Advice on Deciding Between Oral, Intravenous Antibiotics in Skin Infections
When are oral antibiotics appropriate for patients with non-purulent skin and soft-tissue infections? A new study provides some guidance on which cases require intravenous antibiotics vs. those which can safety go the oral route. Here are the details.
OTTAWA, ONTARIO – How often are the oral antibiotic prescriptions that pharmacists fill for non-purulent skin and soft tissue infections (SSTI) actually inappropriate?
That is the question raised by a recent study in Academic Emergency Medicine questioning whether intravenous antibiotics should be used in more cases presenting to the hospital emergency department.

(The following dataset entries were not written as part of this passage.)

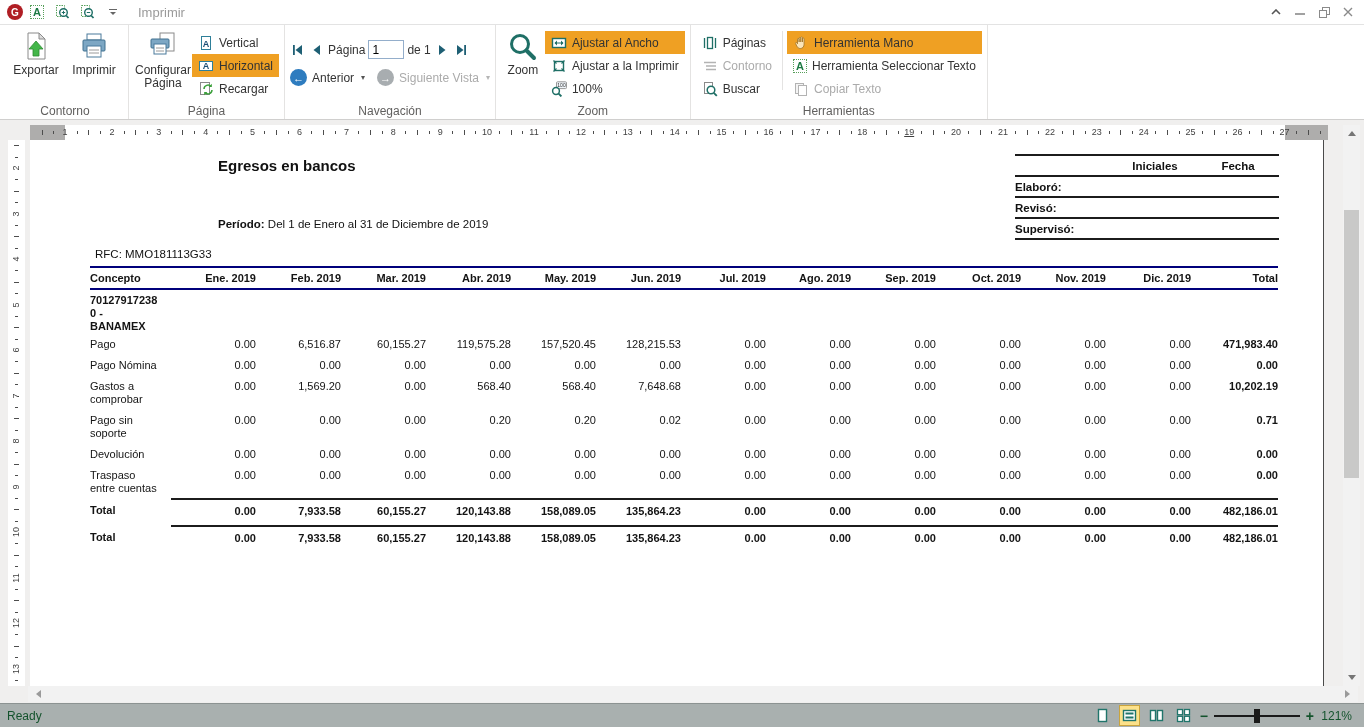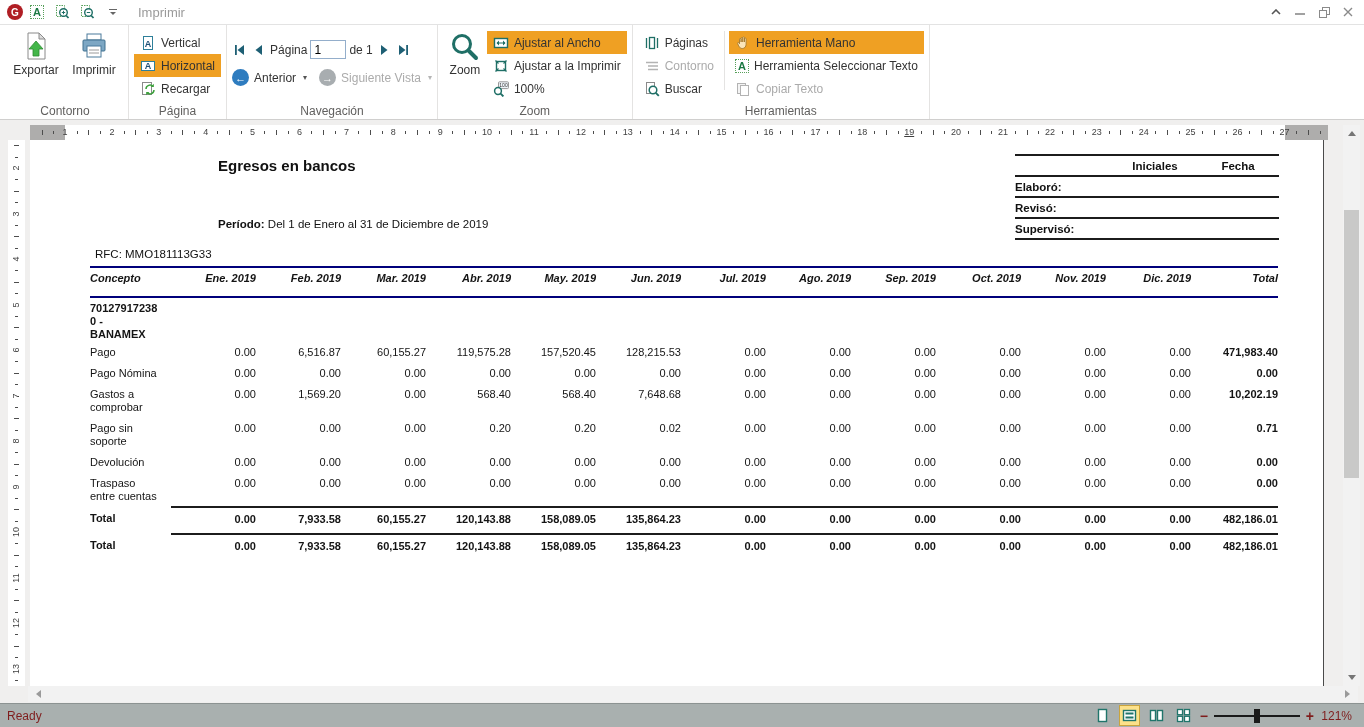"Configurar Página" div.bigbtn { html: none -> <div> <span> <svg> <rect></rect> <rect></rect> <rect></rect> <line></line> <line></line> </svg> </span> <span>Configurar Página</span> </div> }
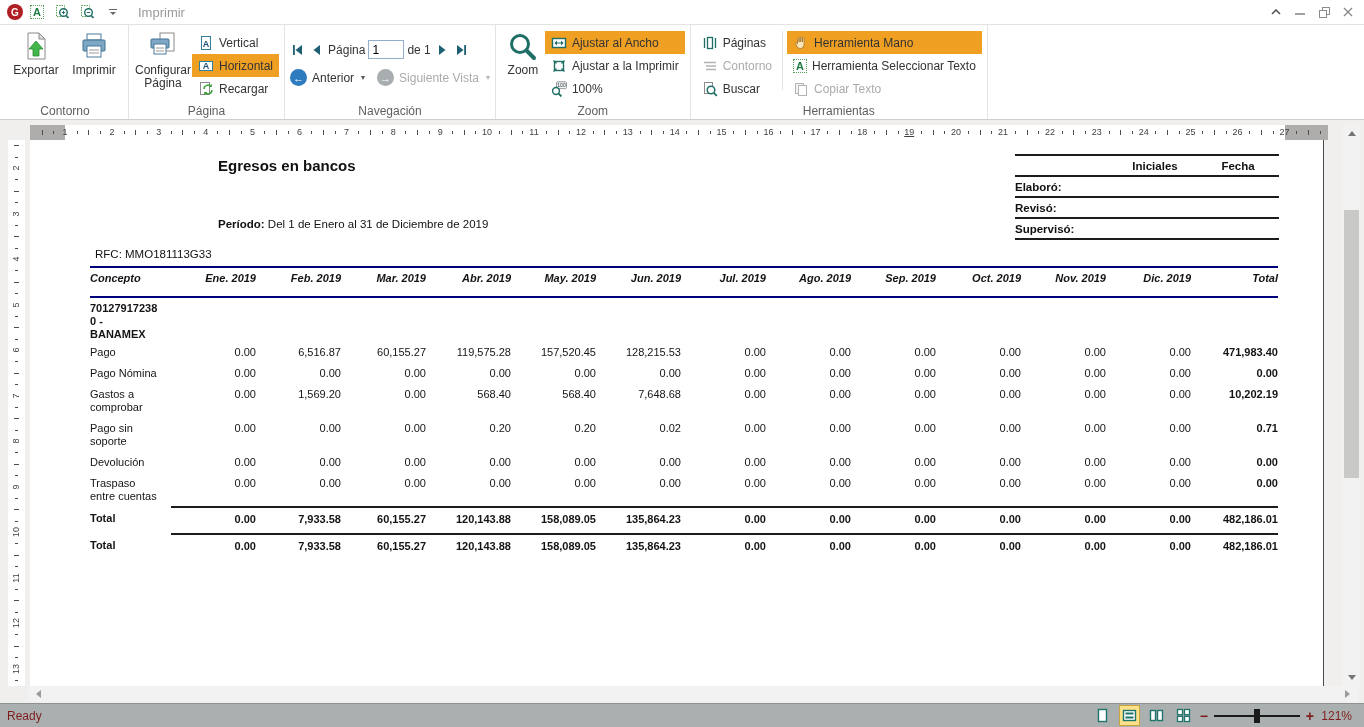"Concepto" .rpt th { font-style: italic -> none; padding: 4px 0 12px 0 -> 4px 0 4px 0 }
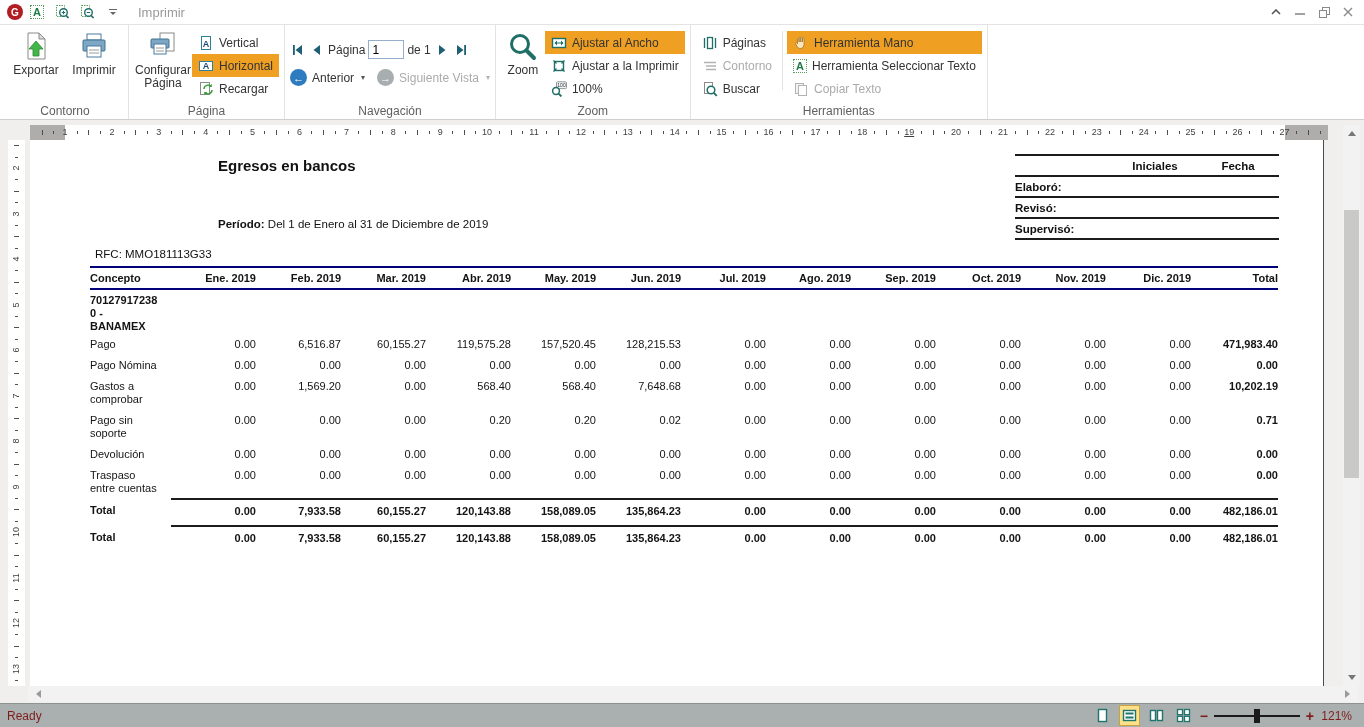"Ready" .statusbar { color: #7f1d1d -> #14532d }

University of Ottawa-led researchers conducted a health records review of adults with non-purulent SSTIs treated at two tertiary care EDs. Included were 500 patients, 55.8% male and with a mean age of 64. A fourth of the patients had been diagnosed with diabetes, the report notes.
The goal was to determine how often oral antibiotic treatment failed. Failure was defined as either/or hospitalization, change in class of oral antibiotic or switch to intravenous therapy after a minimum of 48 hours of oral therapy due to worsening infection.
Results indicate that, Of 288 patients who had received a minimum of 48 hours of oral antibiotics, treatment failure occurred in 85, 29.5%. Independently associated with oral antibiotic treatment failure were:
- tachypnea at triage (odds ratio [OR] = 6.31, 95% confidence interval [CI] = 1.80 to 22.08),
- chronic ulcers (OR = 4.90, 95% CI = 1.68–14.27),
- history of methicillin-resistant Staphylococcus aureus (MRSA) colonization or infection (OR = 4.83, 95% CI = 1.51 to 15.44), and
- cellulitis in the past 12 months (OR = 2.23, 95% CI = 1.01 to 4.96).
Noting that their study was the first to evaluate predictors of oral antibiotic treatment failure for non-purulent SSTIs treated in the ED, study authors recommended, "Emergency physicians should consider these risk factors when deciding on oral versus intravenous antimicrobial therapy for outpatient management of non-purulent SSTIs."
In 2014, the Infectious Diseases Society of America (IDSA) updated its guidelines to recommend oral dicloxacillin, cephalexin, amoxicillin/clavulanate or clindamycin for mild infection.
Intravenous nafcillin or oxacillin, ceftriaxone, cefazolin or clindamycin are advised for moderate infection, while the IDSA urges use of vancomycin plus piperacillin/tazobactam for severe infection.